> **PROBLEM DESCRIPTION**
Would you transcribe each entry exactly as it stands, omitting the pictures?

++++++

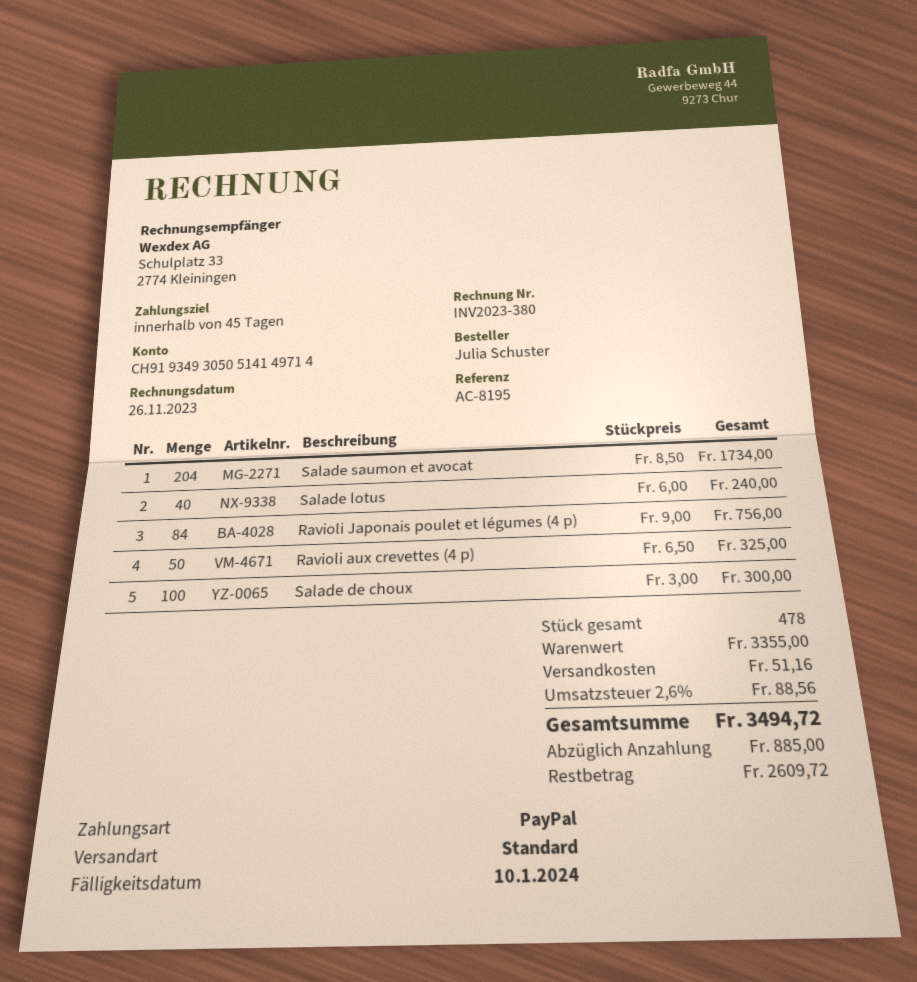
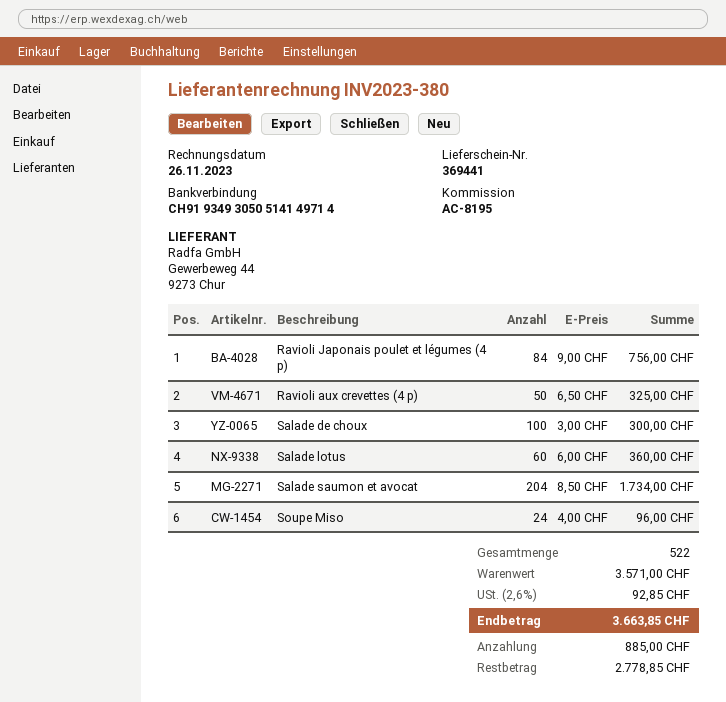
Salade lotus: 40 x 6.00 = 240.00 -> 60 x 6.00 = 360.00
Soupe Miso: none -> 24 x 4.00 = 96.00
total quantity: 478 -> 522
subtotal: 3355.00 -> 3571.00
shipping: 51.16 -> none
tax: 2.6% = 88.56 -> 2.6% = 92.85
total: 3494.72 -> 3663.85
balance: 2609.72 -> 2778.85

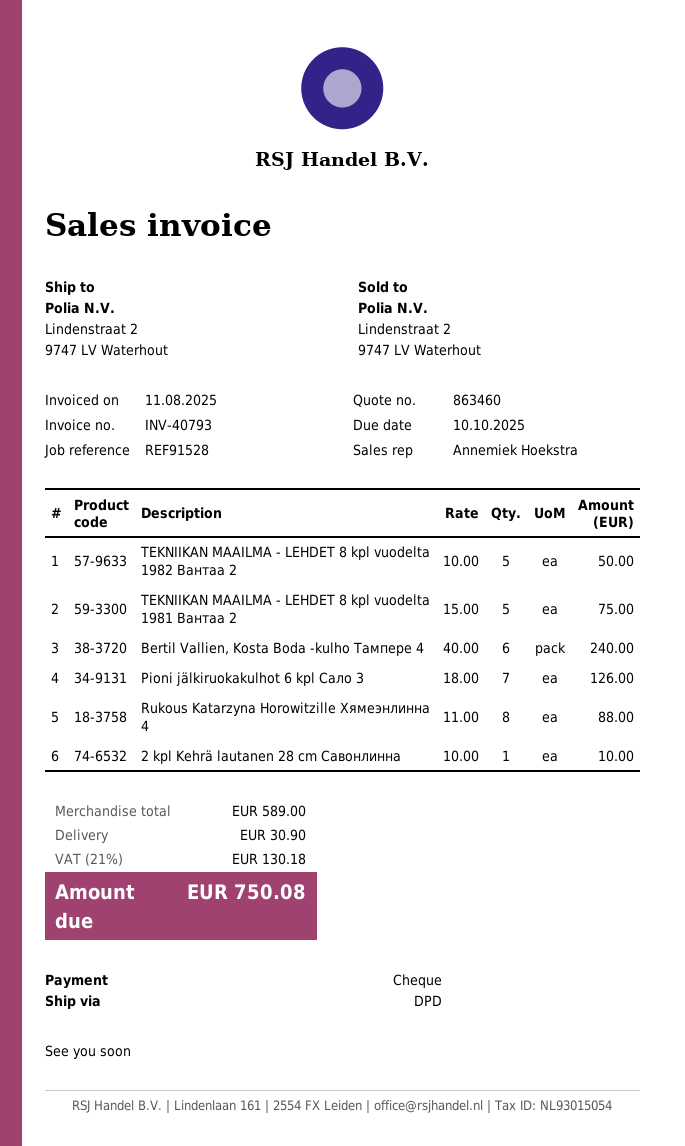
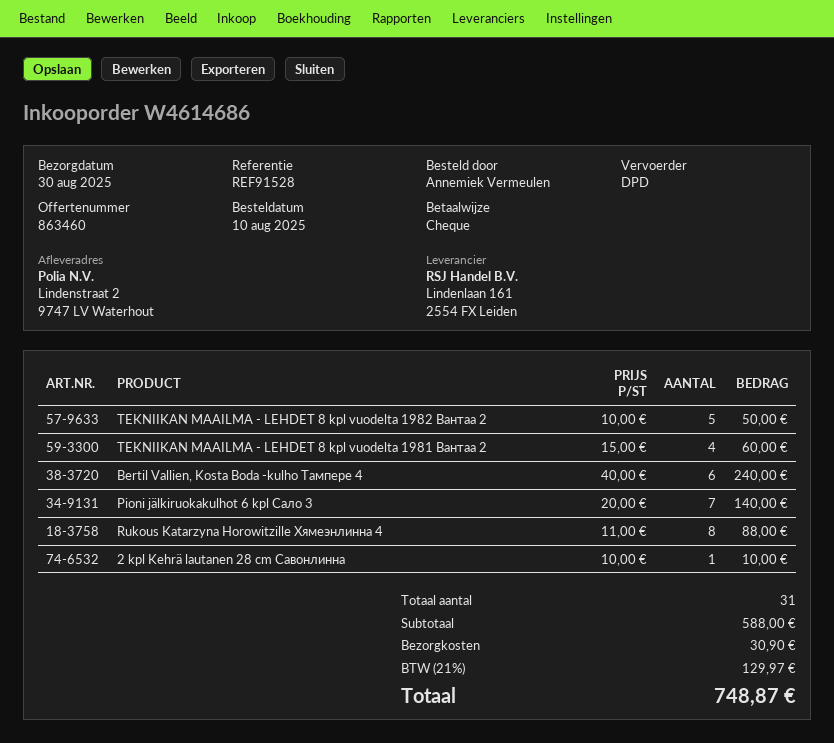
TEKNIIKAN MAAILMA - LEHDET 8 kpl vuodelta 1981 Вантаа 2: 5 x 15.00 = 75.00 -> 4 x 15.00 = 60.00
Pioni jälkiruokakulhot 6 kpl Сало 3: 7 x 18.00 = 126.00 -> 7 x 20.00 = 140.00
subtotal: 589.00 -> 588.00
tax: 21% = 130.18 -> 21% = 129.97
total: 750.08 -> 748.87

++++++

> **SOLUTION FOR THIS PROBLEM**
Salade lotus: 40 x 6.00 = 240.00 -> 60 x 6.00 = 360.00
Soupe Miso: none -> 24 x 4.00 = 96.00
total quantity: 478 -> 522
subtotal: 3355.00 -> 3571.00
shipping: 51.16 -> none
tax: 2.6% = 88.56 -> 2.6% = 92.85
total: 3494.72 -> 3663.85
balance: 2609.72 -> 2778.85

TEKNIIKAN MAAILMA - LEHDET 8 kpl vuodelta 1981 Вантаа 2: 5 x 15.00 = 75.00 -> 4 x 15.00 = 60.00
Pioni jälkiruokakulhot 6 kpl Сало 3: 7 x 18.00 = 126.00 -> 7 x 20.00 = 140.00
subtotal: 589.00 -> 588.00
tax: 21% = 130.18 -> 21% = 129.97
total: 750.08 -> 748.87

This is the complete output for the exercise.